### Work required
Using the data below, output a verbatim copy of the lines between the one holding "Liberation Mono, monospace" and the one holding "for Punitive and", inclusive, without any pictures.

Excerpted records: Begin

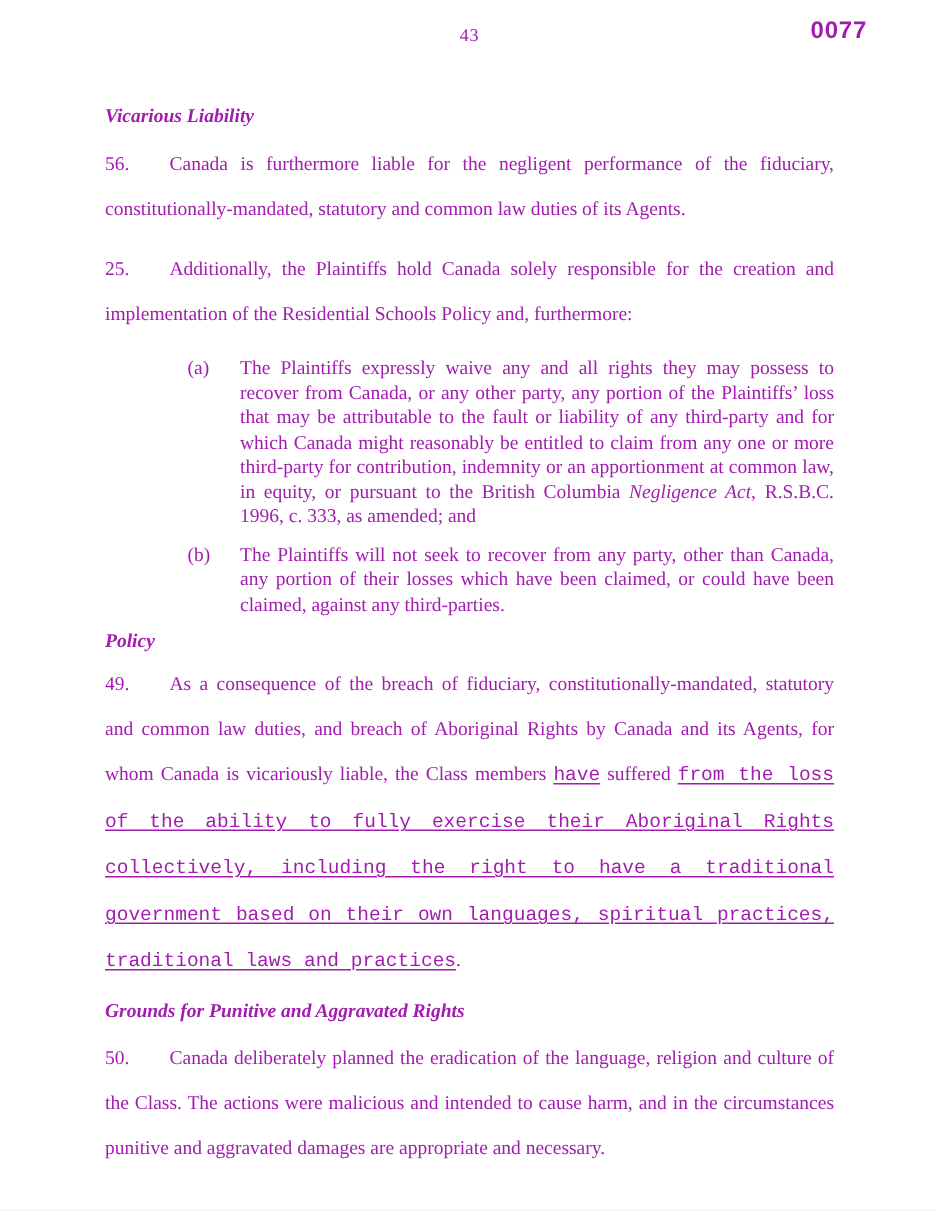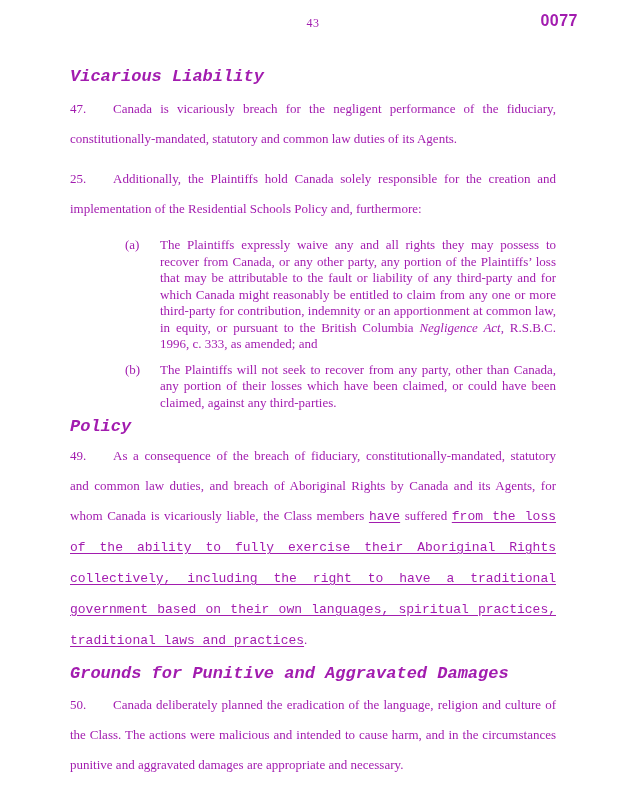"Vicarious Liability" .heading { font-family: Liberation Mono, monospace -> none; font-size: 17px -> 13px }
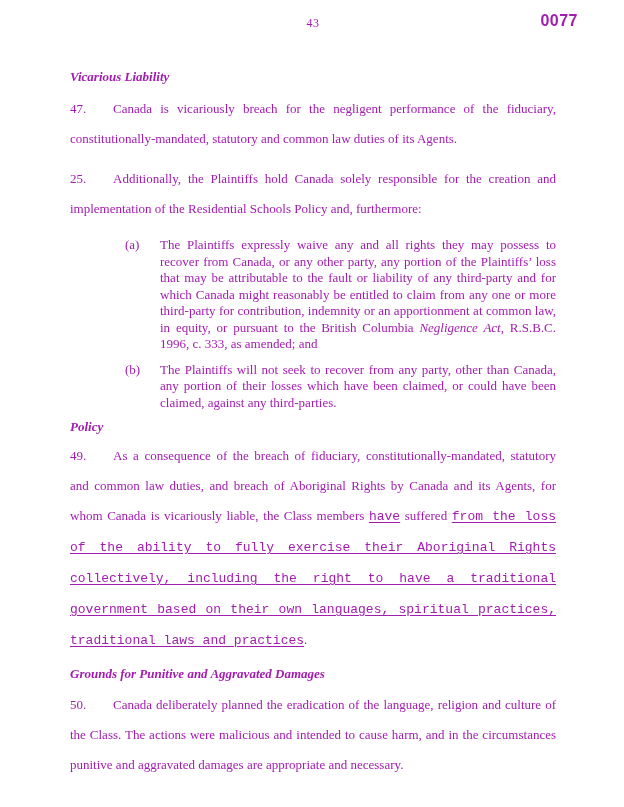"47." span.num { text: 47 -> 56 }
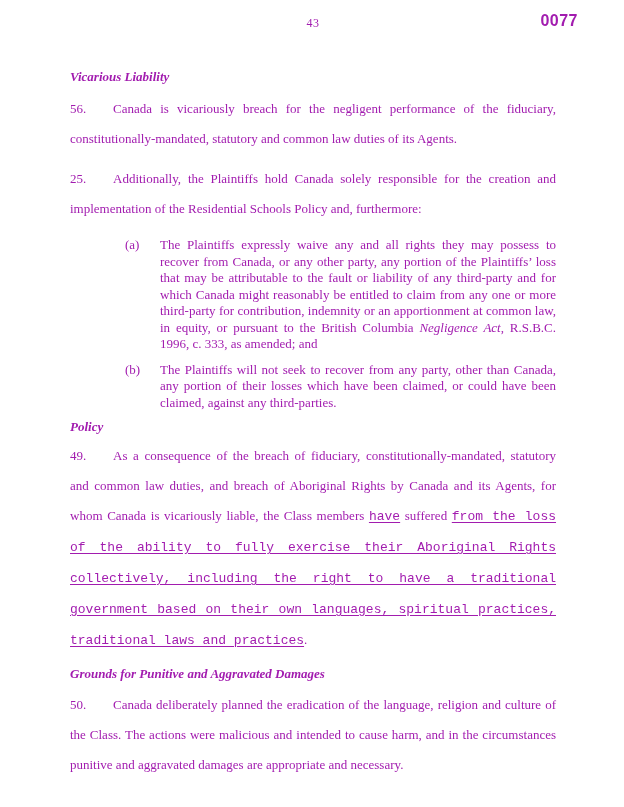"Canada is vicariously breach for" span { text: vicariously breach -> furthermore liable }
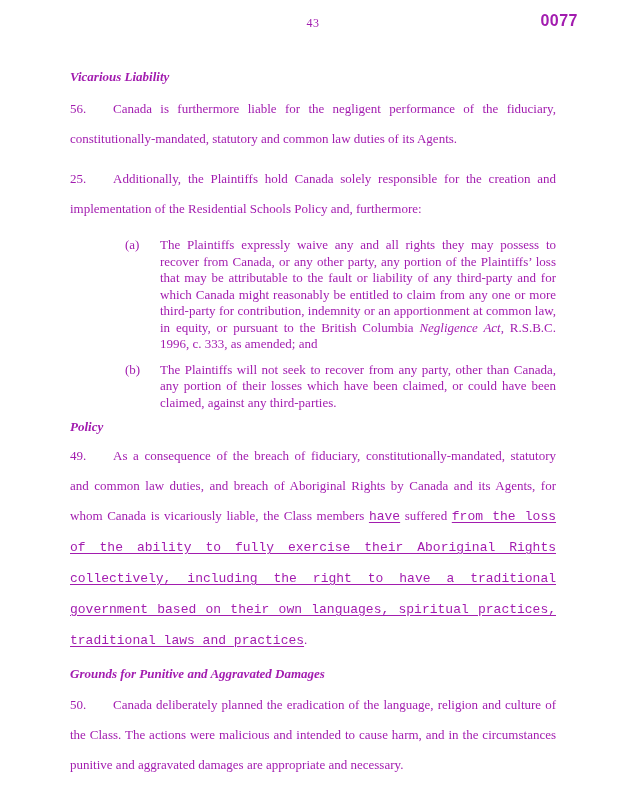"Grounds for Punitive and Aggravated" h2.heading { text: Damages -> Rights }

Excerpted records: End
Excerpted records: Begin

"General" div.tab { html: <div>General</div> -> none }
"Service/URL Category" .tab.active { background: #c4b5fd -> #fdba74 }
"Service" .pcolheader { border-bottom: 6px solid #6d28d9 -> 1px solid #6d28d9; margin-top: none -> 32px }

Excerpted records: End

### Answer space
"Vicarious Liability" .heading { font-family: Liberation Mono, monospace -> none; font-size: 17px -> 13px }
"47." span.num { text: 47 -> 56 }
"Canada is vicariously breach for" span { text: vicariously breach -> furthermore liable }
"Grounds for Punitive and Aggravated" h2.heading { text: Damages -> Rights }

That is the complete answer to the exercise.